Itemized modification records

=======

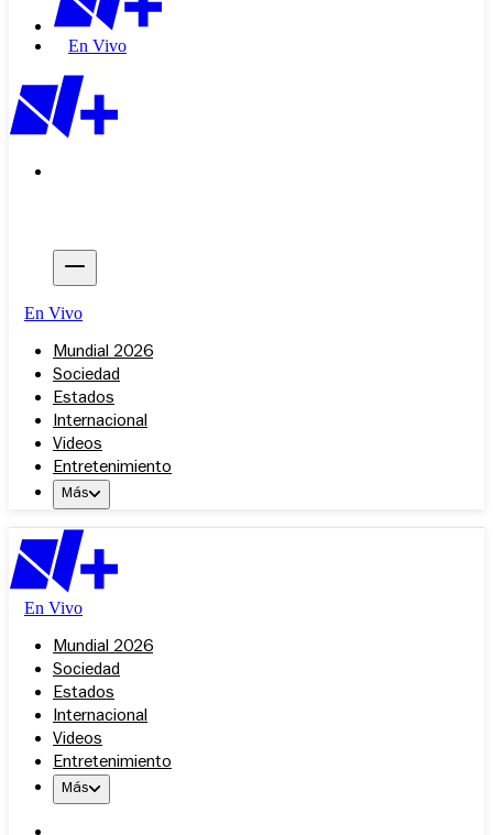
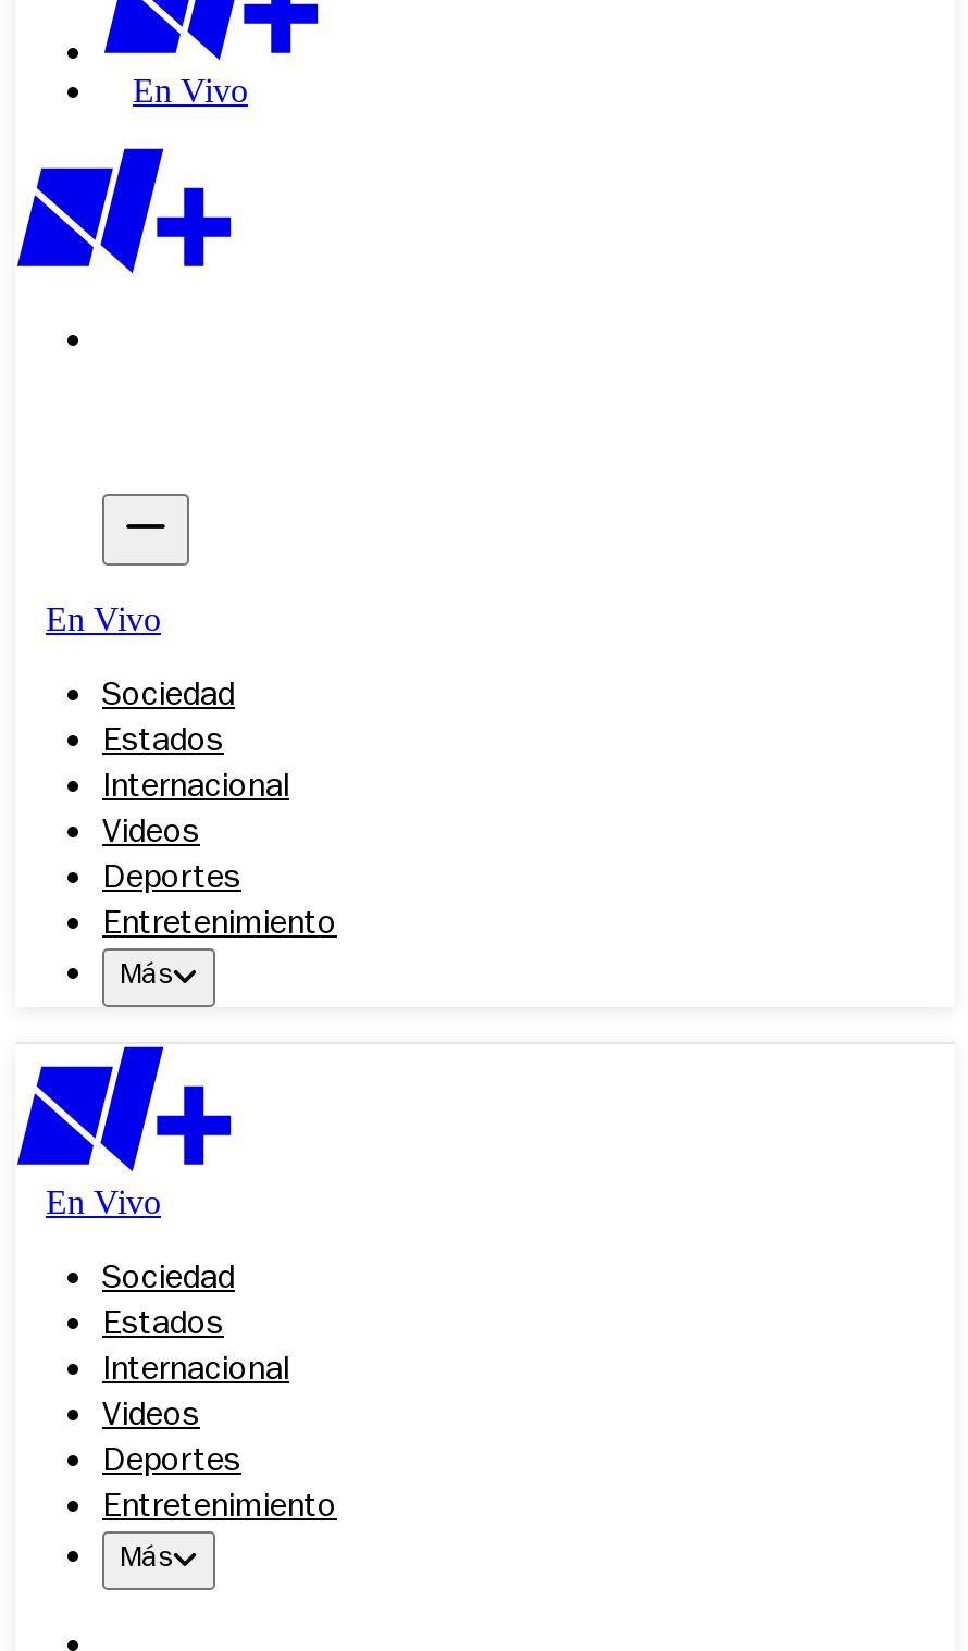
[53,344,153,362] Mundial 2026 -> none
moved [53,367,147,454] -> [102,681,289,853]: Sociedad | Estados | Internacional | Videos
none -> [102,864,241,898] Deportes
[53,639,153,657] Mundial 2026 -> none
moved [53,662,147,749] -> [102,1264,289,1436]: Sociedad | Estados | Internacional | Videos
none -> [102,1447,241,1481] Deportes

=======

→ **About this task**
Output all the data, exactly, without images.

→ **Answer below**
[53,344,153,362] Mundial 2026 -> none
moved [53,367,147,454] -> [102,681,289,853]: Sociedad | Estados | Internacional | Videos
none -> [102,864,241,898] Deportes
[53,639,153,657] Mundial 2026 -> none
moved [53,662,147,749] -> [102,1264,289,1436]: Sociedad | Estados | Internacional | Videos
none -> [102,1447,241,1481] Deportes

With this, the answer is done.